Work instructions: Identify every line in the records below that contains the word "letter", and copy each of those lines.

Task inputs:
########################################

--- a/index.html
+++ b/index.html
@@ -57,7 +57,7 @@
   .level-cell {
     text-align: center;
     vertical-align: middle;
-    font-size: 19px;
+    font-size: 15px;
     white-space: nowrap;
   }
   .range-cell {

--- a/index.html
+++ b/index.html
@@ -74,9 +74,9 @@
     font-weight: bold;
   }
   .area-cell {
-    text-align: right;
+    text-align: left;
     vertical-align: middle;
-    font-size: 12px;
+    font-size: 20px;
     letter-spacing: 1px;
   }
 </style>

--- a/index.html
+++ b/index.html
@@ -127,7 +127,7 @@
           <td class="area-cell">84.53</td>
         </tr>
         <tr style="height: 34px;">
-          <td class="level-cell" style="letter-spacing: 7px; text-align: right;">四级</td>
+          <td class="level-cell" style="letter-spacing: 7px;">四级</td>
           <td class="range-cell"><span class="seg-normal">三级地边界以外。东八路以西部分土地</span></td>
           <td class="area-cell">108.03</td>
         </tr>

########################################

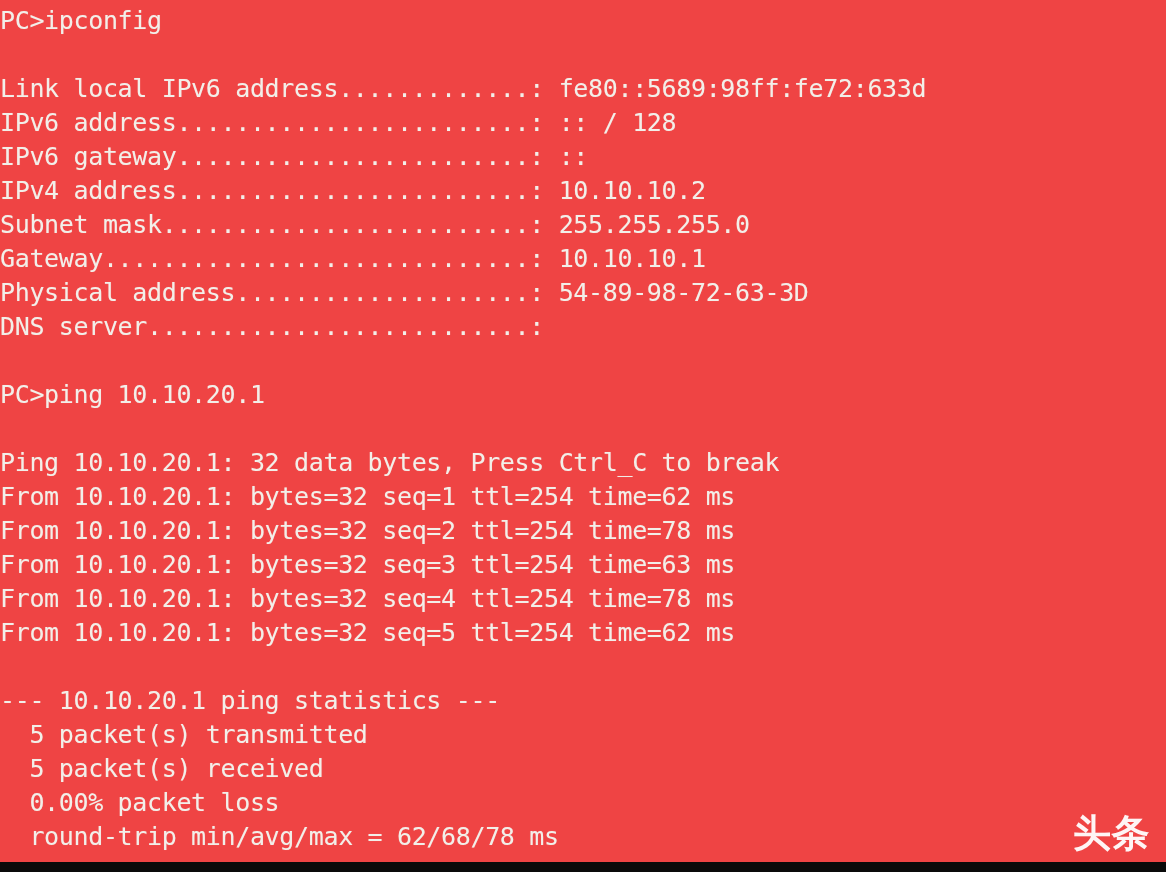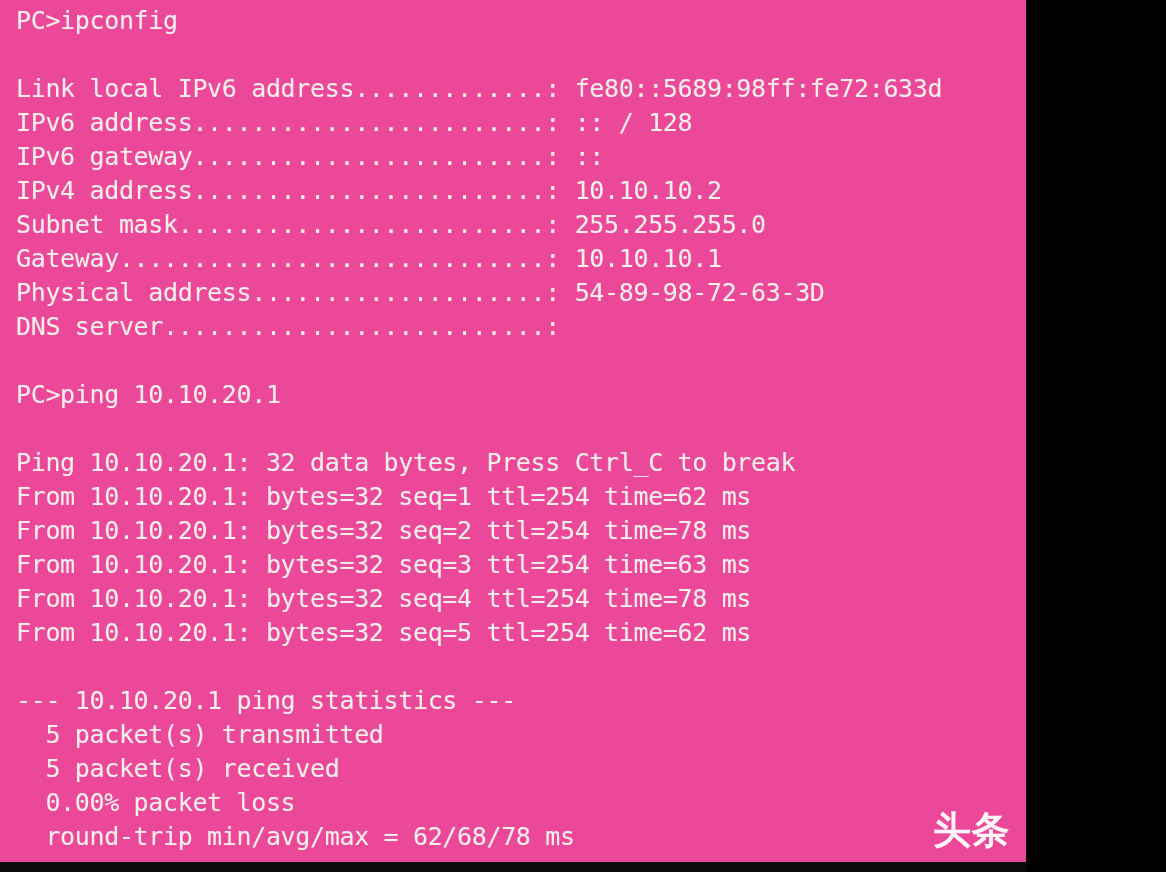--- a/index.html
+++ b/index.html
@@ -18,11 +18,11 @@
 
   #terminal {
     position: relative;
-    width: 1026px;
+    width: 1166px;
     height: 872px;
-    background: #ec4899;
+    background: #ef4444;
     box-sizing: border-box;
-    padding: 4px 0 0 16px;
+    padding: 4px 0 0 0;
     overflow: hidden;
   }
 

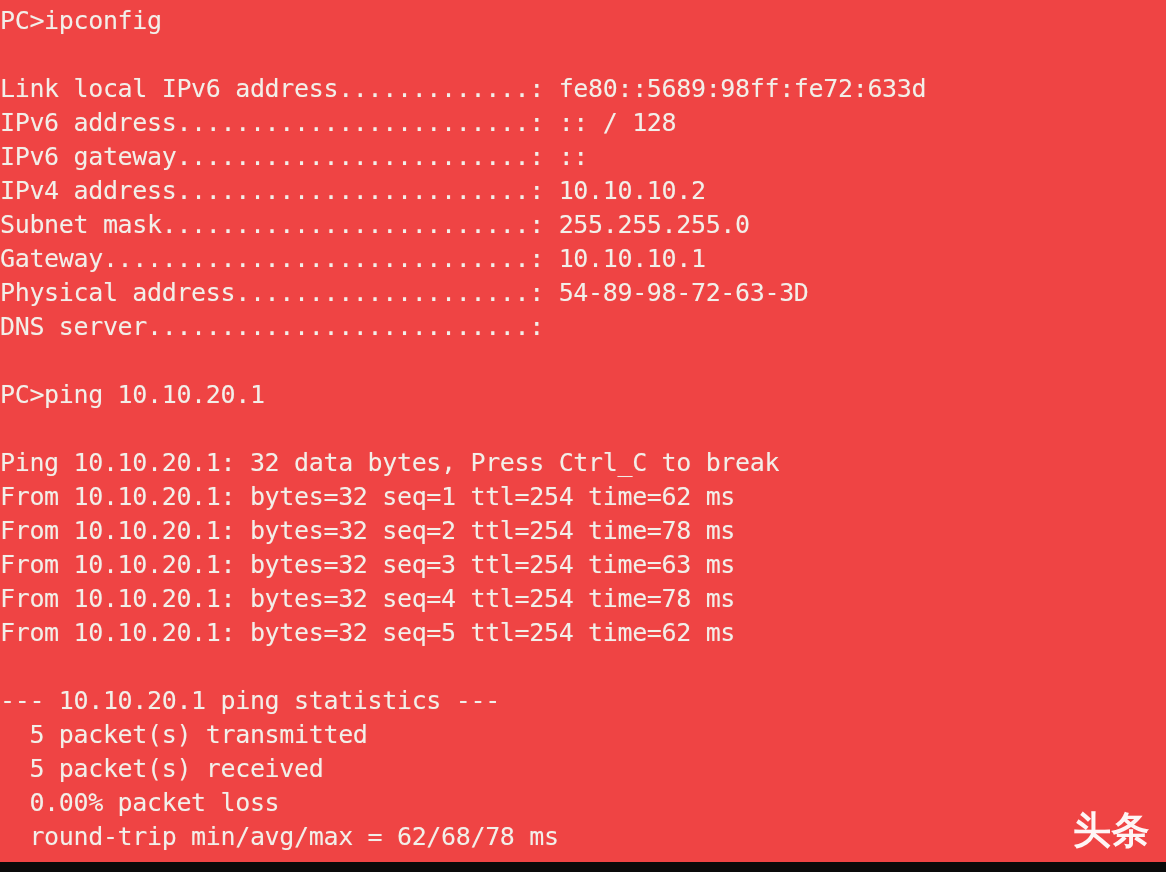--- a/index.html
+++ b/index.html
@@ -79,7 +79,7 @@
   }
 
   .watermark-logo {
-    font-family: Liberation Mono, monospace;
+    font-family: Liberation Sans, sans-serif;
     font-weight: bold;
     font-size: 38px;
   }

########################################

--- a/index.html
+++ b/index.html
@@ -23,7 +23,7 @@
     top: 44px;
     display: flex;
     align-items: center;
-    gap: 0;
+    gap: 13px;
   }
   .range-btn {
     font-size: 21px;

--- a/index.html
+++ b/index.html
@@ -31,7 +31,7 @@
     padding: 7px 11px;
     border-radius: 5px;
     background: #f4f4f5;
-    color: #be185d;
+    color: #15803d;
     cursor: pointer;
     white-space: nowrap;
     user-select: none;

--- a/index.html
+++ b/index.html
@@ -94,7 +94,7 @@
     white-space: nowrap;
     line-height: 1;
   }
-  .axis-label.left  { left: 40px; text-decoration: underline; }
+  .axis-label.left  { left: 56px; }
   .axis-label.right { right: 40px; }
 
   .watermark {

########################################

Task result:
     letter-spacing: 1px;
-          <td class="level-cell" style="letter-spacing: 7px; text-align: right;">四级</td>
+          <td class="level-cell" style="letter-spacing: 7px;">四级</td>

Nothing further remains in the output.